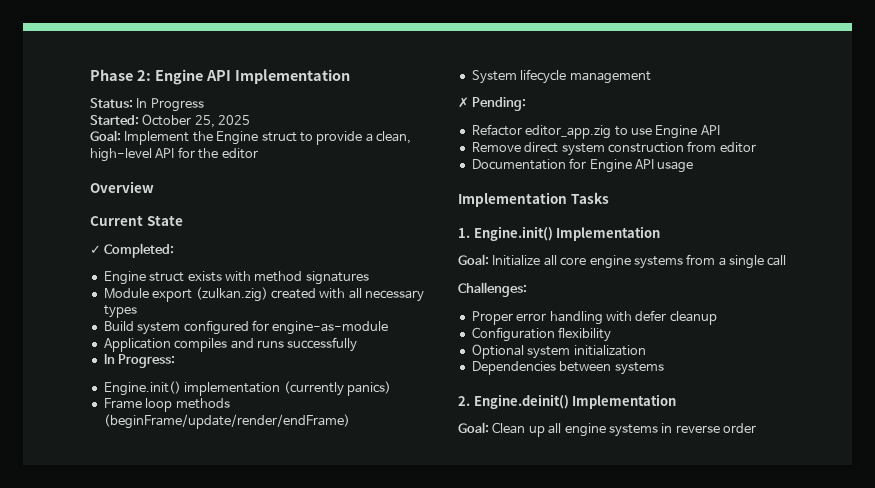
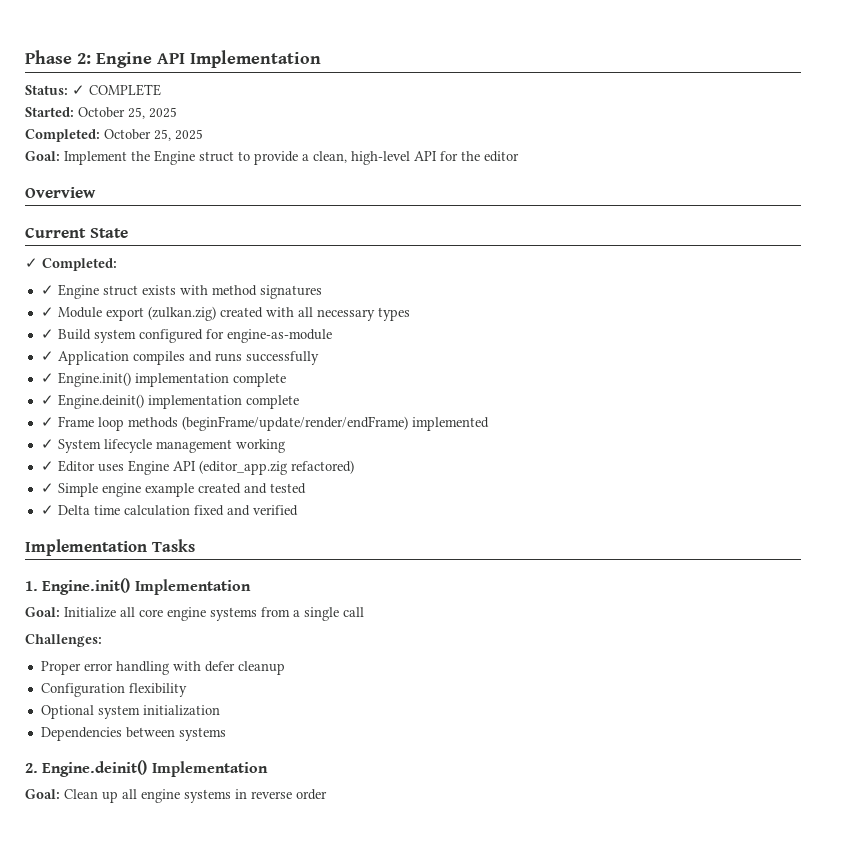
- Status: In Progress
+ Status: ✓ COMPLETE
+ Completed: October 25, 2025
- Engine struct exists with method signatures
+ ✓ Engine struct exists with method signatures
- Module export (zulkan.zig) created with all necessary types
+ ✓ Module export (zulkan.zig) created with all necessary types
- Build system configured for engine-as-module
+ ✓ Build system configured for engine-as-module
- Application compiles and runs successfully
+ ✓ Application compiles and runs successfully
- In Progress:
- Engine.init() implementation (currently panics)
- Frame loop methods (beginFrame/update/render/endFrame)
- System lifecycle management
- ✗ Pending:
- Refactor editor_app.zig to use Engine API
- Remove direct system construction from editor
- Documentation for Engine API usage
+ ✓ Engine.init() implementation complete
+ ✓ Engine.deinit() implementation complete
+ ✓ Frame loop methods (beginFrame/update/render/endFrame) implemented
+ ✓ System lifecycle management working
+ ✓ Editor uses Engine API (editor_app.zig refactored)
+ ✓ Simple engine example created and tested
+ ✓ Delta time calculation fixed and verified

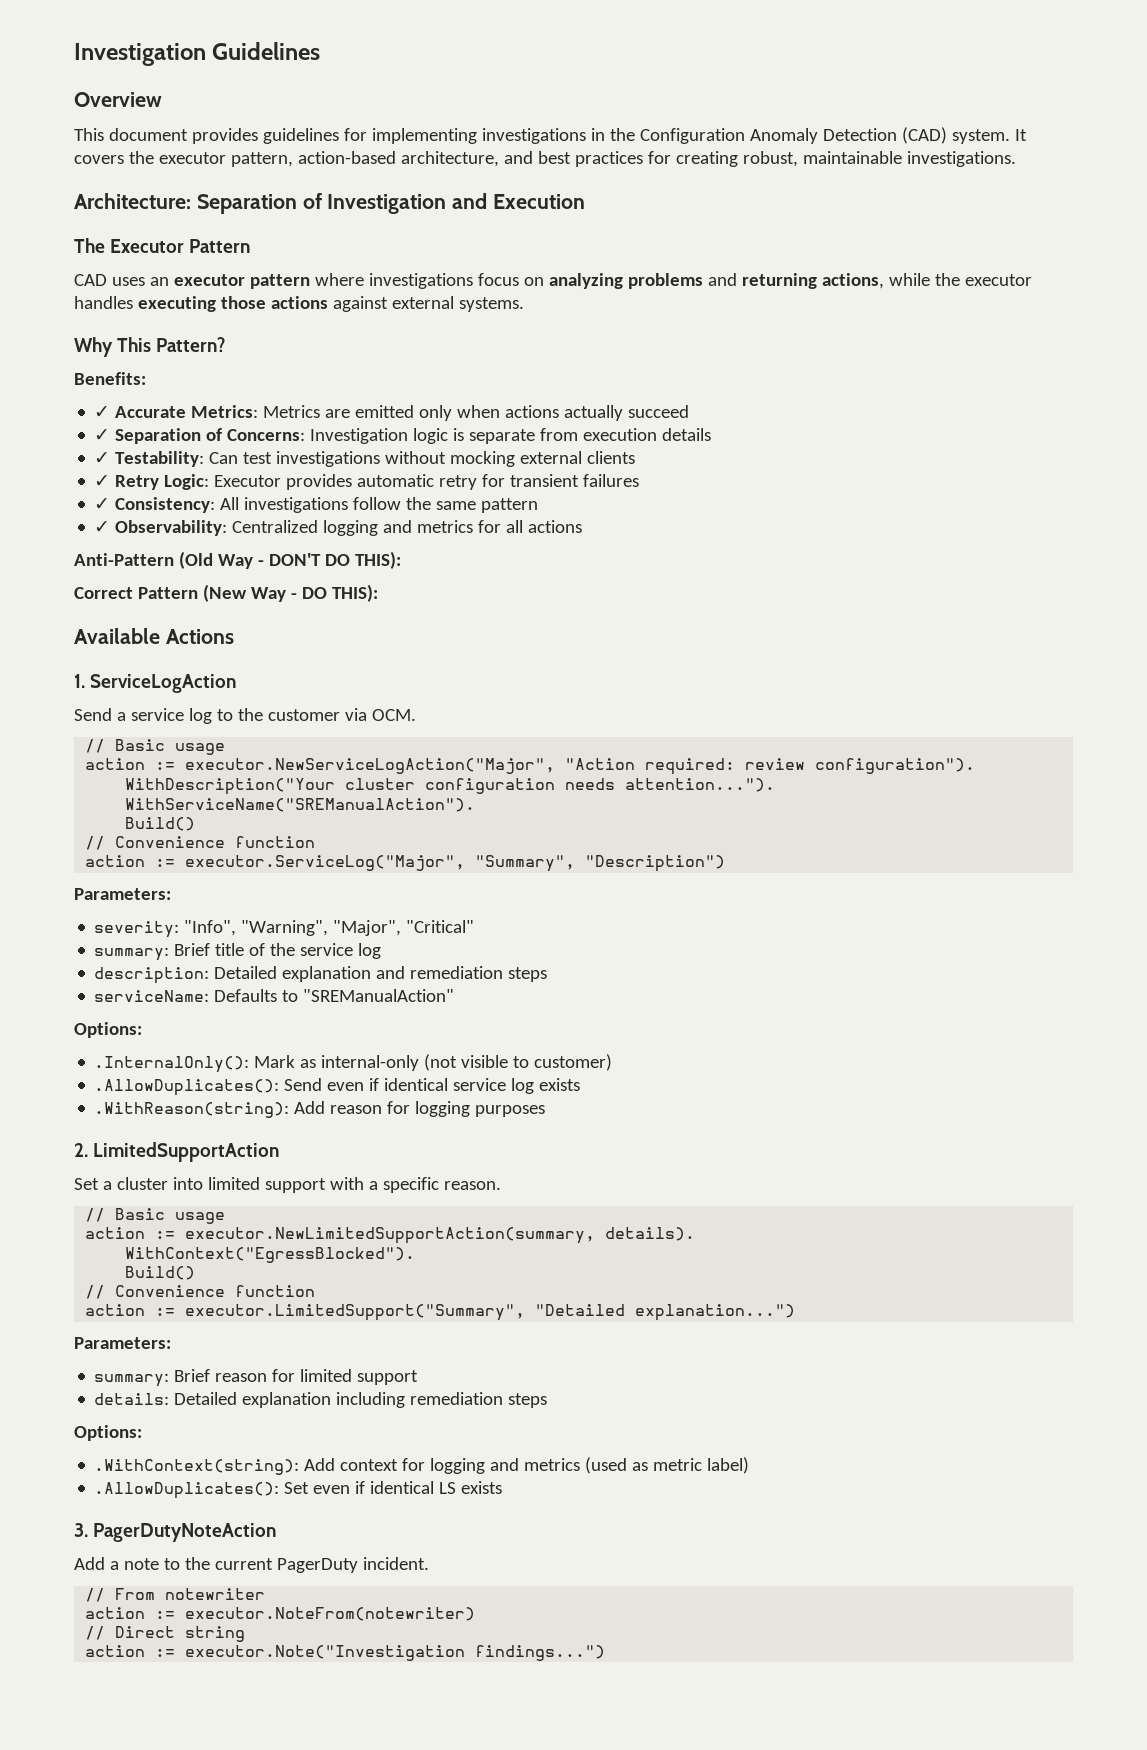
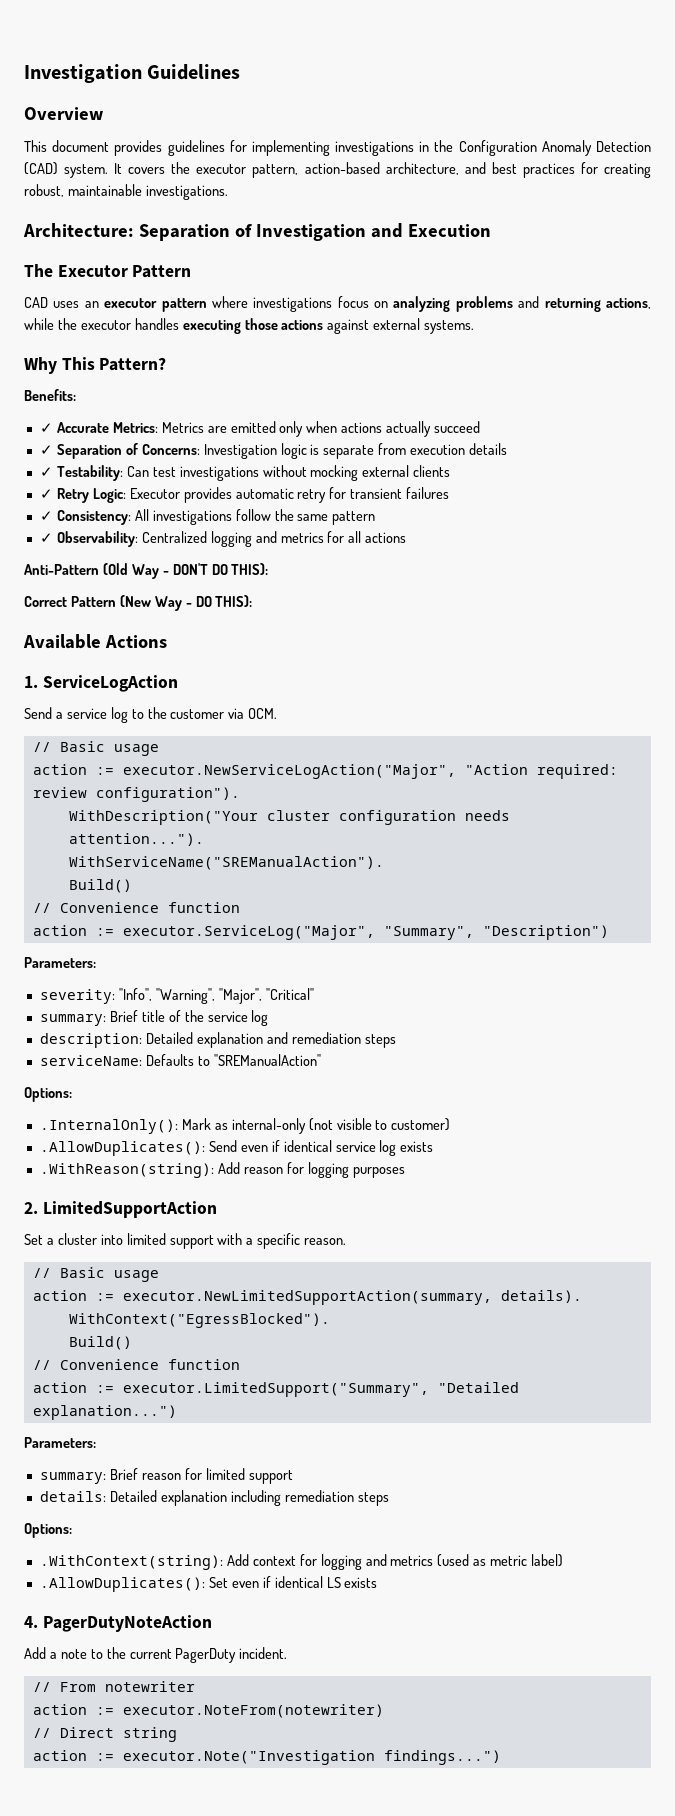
- 3. PagerDutyNoteAction
+ 4. PagerDutyNoteAction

Required action
When a line in the records holds the string "PagerDutyNoteAction", copy that line.

Output of the exercise
- 3. PagerDutyNoteAction
+ 4. PagerDutyNoteAction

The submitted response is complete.